….o poema que comprei por mil pesos….

Eu, Neruda e uma jovem poeta, em Santiago.

Quando estava na porta de “La Chascona”, casa-museu de Pablo Neruda, em Santiago, uma jovem se aproximou, oferecendo um papel, como o folheto qualquer de propaganda. Peguei apenas por educação, agradeci sorrindo e continuei a andar.

-É uma poesia, ela me disse quase aos gritos, quando já me afastava.

Olhei, então, o papel que trazia versos mimeografados, em inglês e em espanhol. Mi Jardin (My Garden). E antes que pudesse perguntar, ela acrescentou, quase ofegante, após ter apressado o passo para me alcançar:

-Somos estudantes. Fazemos poesia. E pedimos uma pequena contribuição, em troca do poema. Para que possamos continuar a escrever.

Fosse o fato de ter ficado sem graça por já ter pego o papel, pelo qual ela me pedia uma contribuição, fosse pelo espírito de Neruda, que batia à porta, em nome do qual não se devia negar o pedido de um poeta justamente para continuar a escrever, dei-lhe uma nota de mil pesos.

Mas, confesso, só depois de sair de Chascona, é que fui ler. Coincidentemente após fazê-lo, lá estava de novo a mesma jovem pronta a entregar outro papel.

Sorri, como a lhe dizer que já havia recebido o poema, e mais ainda contribuído por ele. Mas ela não se lembrou de mim. Os turistas devem ser todos iguais. Principalmente aqueles que fogem apressados de pedintes, entregadores de folhetos ou da ameaça inclemente de jovens poetas.

Mas ela não. Ela não era igual.

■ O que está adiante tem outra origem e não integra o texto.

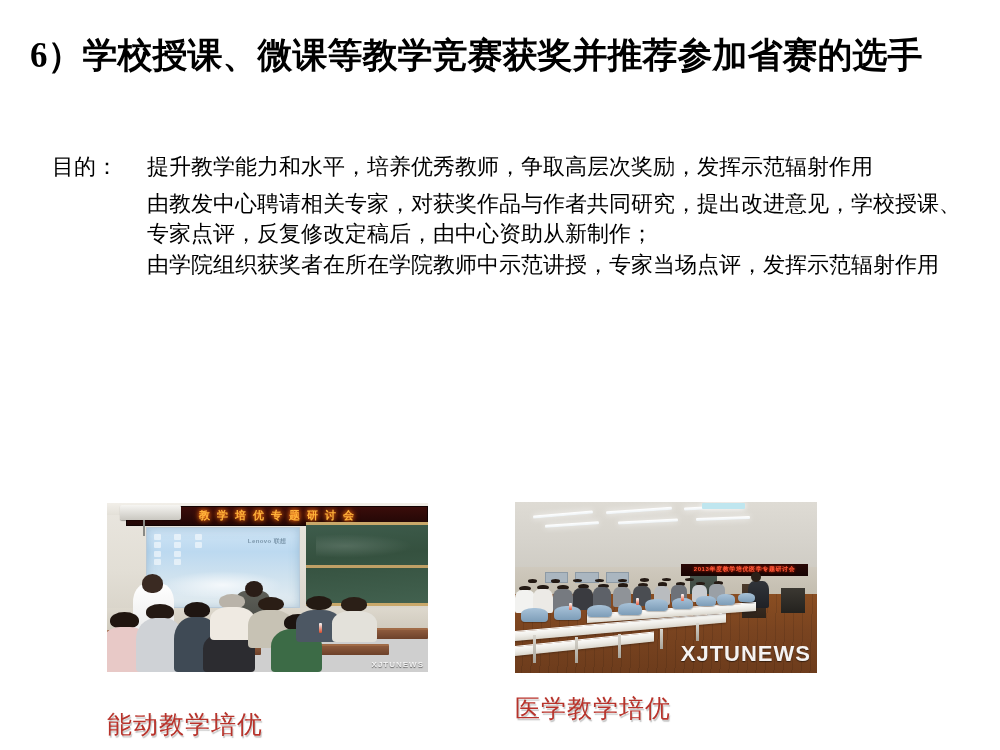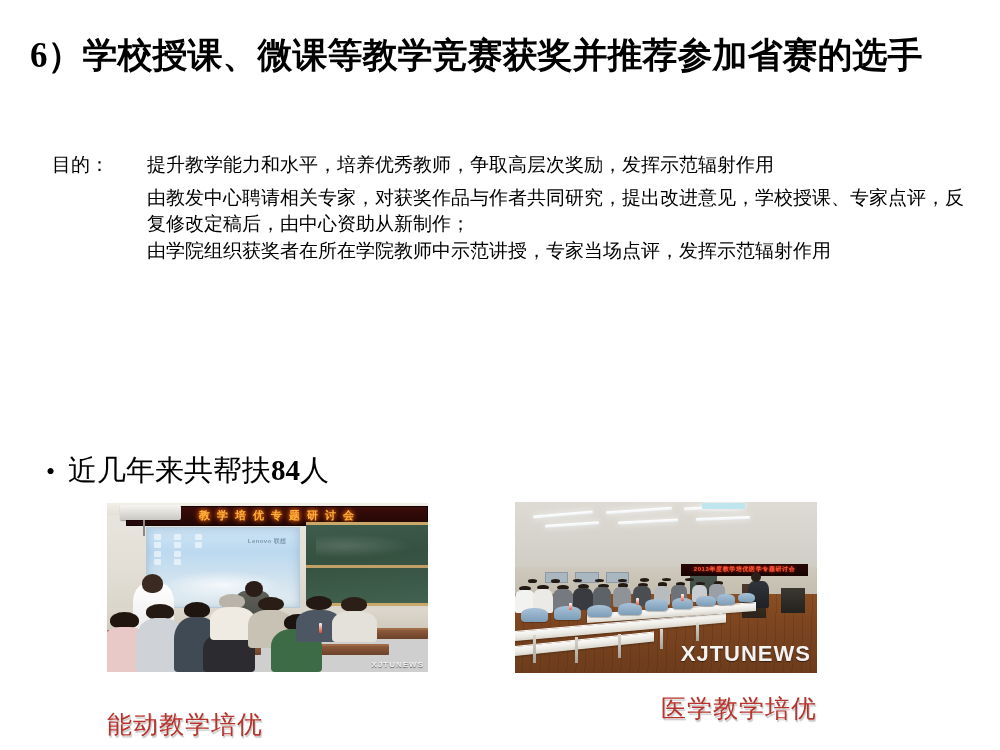--- a/index.html
+++ b/index.html
@@ -35,21 +35,21 @@
     letter-spacing: 0px;
     color: #000000;
   }
 
   
   .body-block {
     position: absolute;
     left: 30px;
     top: 152px;
     width: 950px;
-    font-size: 19px;
+    font-size: 22px;
     line-height: 1.33;
   }
   .para {
     display: block;
     position: relative;
     padding-left: 117px;
     margin-bottom: 2px;
   }
   .para .lbl {
     position: absolute;
@@ -324,21 +324,21 @@
     position: absolute;
     font-size: 25px;
     font-weight: normal;
     color: #b8332b;
     text-shadow: 1px 2px 1px rgba(150,150,150,.55);
     letter-spacing: 1px;
     white-space: nowrap;
     font-family: "Liberation Serif", "DejaVu Serif", serif;
   }
   #caption-left  { left: 107px; top: 708px; width: 321px; }
-  #caption-right { left: 515px; top: 692px; width: 302px; text-align: right; }
+  #caption-right { left: 515px; top: 692px; width: 302px; text-align: left; }
 </style>
 </head>
 <body>
 
 <div class="slide">
 
   <div class="title">6）学校授课、微课等教学竞赛获奖并推荐参加省赛的选手</div>
 
   <div class="body-block">
 
@@ -349,23 +349,20 @@
 
     <div class="para-gap"></div>
 
     <div class="para">
       <span class="txt">由教发中心聘请相关专家，对获奖作品与作者共同研究，提出改进意见，学校授课、专家点评，反复修改定稿后，由中心资助从新制作；</span>
     </div>
 
     <div class="extra-lines">由学院组织获奖者在所在学院教师中示范讲授，专家当场点评，发挥示范辐射作用</div>
   </div>
 
-  <div class="bullet-row">
-    <span class="bullet-dot">•</span><span>近几年来共帮扶</span><span class="bullet-num">84</span><span>人</span>
-  </div>
 
   <div class="photo" id="photo-left">
     <div class="inner">
       <div class="l-wall"></div>
       <div class="l-ceiling"></div>
 
       <div class="l-banner">
         <span class="btime">17时48分38秒</span>
         <span class="bchar">教</span>
         <span class="bchar">学</span>

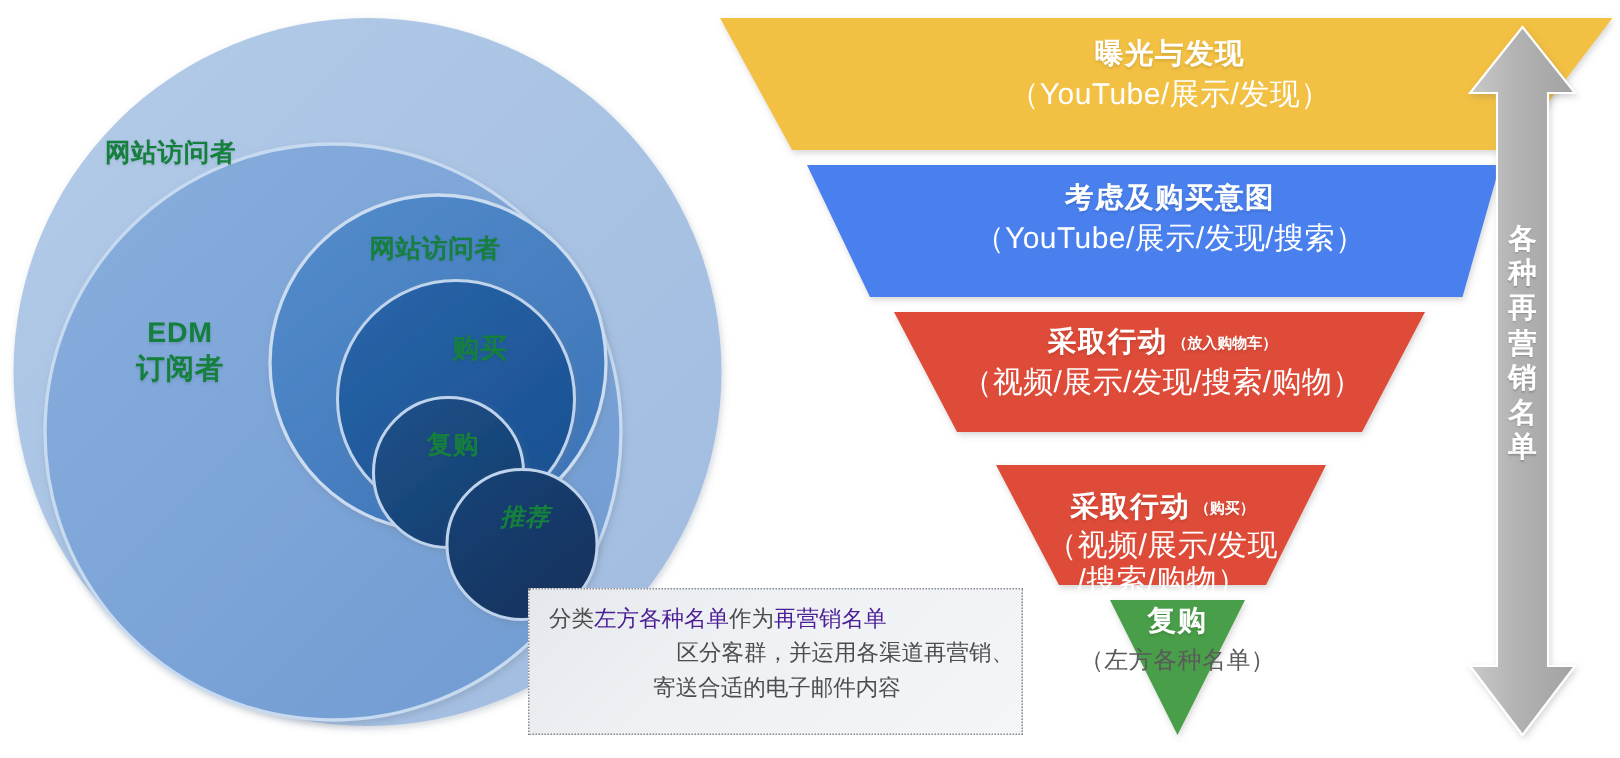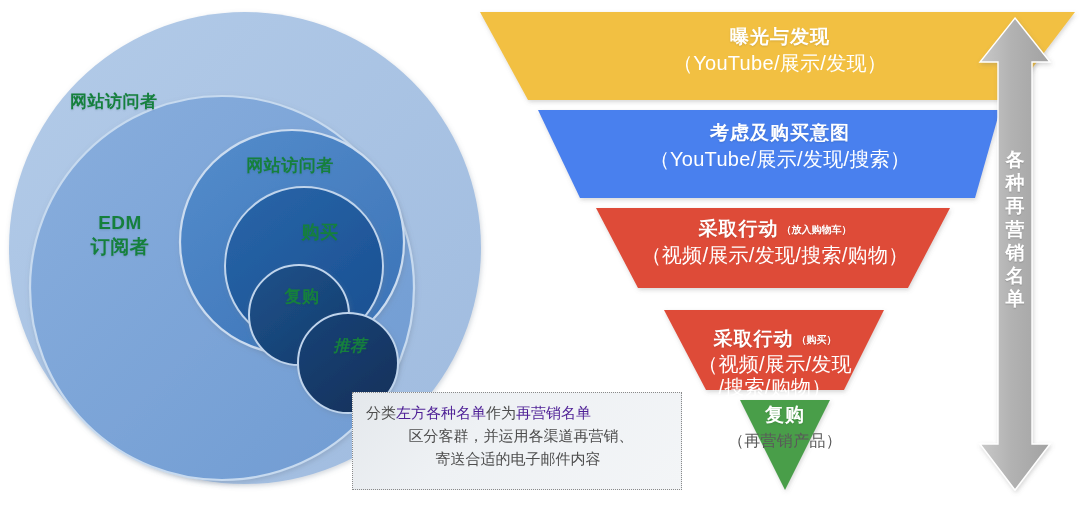--- a/index.html
+++ b/index.html
@@ -101,21 +101,21 @@
     width:316px;
     font-size:15px;
     line-height:1.52;
     color:#4d4d4d;
     text-align:center;
     pointer-events:none;
   }
   #note-text .accent{color:#4c1d95;}
   #note-text .ln{display:block;}
   #note-text .ln1{text-align:left; padding-left:6px;}
-  #note-text .ln2{text-align:center; padding-left:6px;}
+  #note-text .ln2{text-align:right; padding-left:6px;}
   #note-text .ln3{text-align:center;}
 </style>
 </head>
 <body>
 
 <div id="stage">
 
   <svg width="1080" height="505" viewBox="0 0 1080 505">
     <defs>
       <linearGradient id="gOuter" x1="0" y1="0" x2="1" y2="1">
@@ -205,21 +205,21 @@
   <div class="band-label" id="band3-label">
     <span class="band-title">
       <span>采取行动</span><span class="sub">（购买）</span>
     </span>
     <span class="band-sub" style="white-space:pre-line;">（视频/展示/发现
 /搜索/购物）</span>
   </div>
 
   <div class="band-label" id="band4-label">
     <span class="band-title">复购</span>
-    <span class="band-sub">（再营销产品）</span>
+    <span class="band-sub">（左方各种名单）</span>
   </div>
 
   <div id="arrow-caption">
     <span>各</span>
     <span>种</span>
     <span>再</span>
     <span>营</span>
     <span>销</span>
     <span>名</span>
     <span>单</span>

E fosse mesmo seu o jardim, ou o jardim de um outro poeta, o fato é que foi ela e não Pablo que, naquele dia, me fez ler poesia.

Só isso já bastaria para fazer esse registro.

Mas quer saber?

Eu até gostei e passei a tratar aquele também como o ‘meu jardim’.

Para a jovem, que me chamou a atenção, por ousadia ou desespero, compartilho aqui os versos pelos quais paguei mil pesos. Eu não sei se os versos são dela. Mas agora, com certeza, são meus também.

Mi jardin.

Porque al sentirse solo,
Pienso en ti
Te recuerdo como la alegría de primavera
tus labios eran las profundidades de nuestro sentir
Tus ojos reflejan armonia esa la que perdi
Porque tu amor fue veridico, lo vivi
Princesa de me sentimiento
Mariposa de mis flores, de muchos colores
Que hoy veo en mi jardin
El canto de las aves me recuerdan tu reir
Hoy estoy solo, pero es cuando mas me acuerdo
De ti

2 Comentários sobre ….o poema que comprei por mil pesos….

  1. Anônimo 7 de novembro de 2010 - 17:50 #

    Já seja por ter permitido que você tivesse lido um poema diante da casa de Neruda ou simplesmente pelos próprios versos, valeu ter pago 1.000 pesos… os versos são lindos e para mim encantadores.. não sei se pela historia ou por eles mesmos… mas o fato é que são lindos! obrigada por partilhar. Renata

  2. Marcelo Semer 7 de novembro de 2010 - 22:45 #

    Eu que agradeço, Renata, não só pelo seu interesse, como pelas gentis palavras. Os versos são lindos mesmos, valem muito mais que "pesam".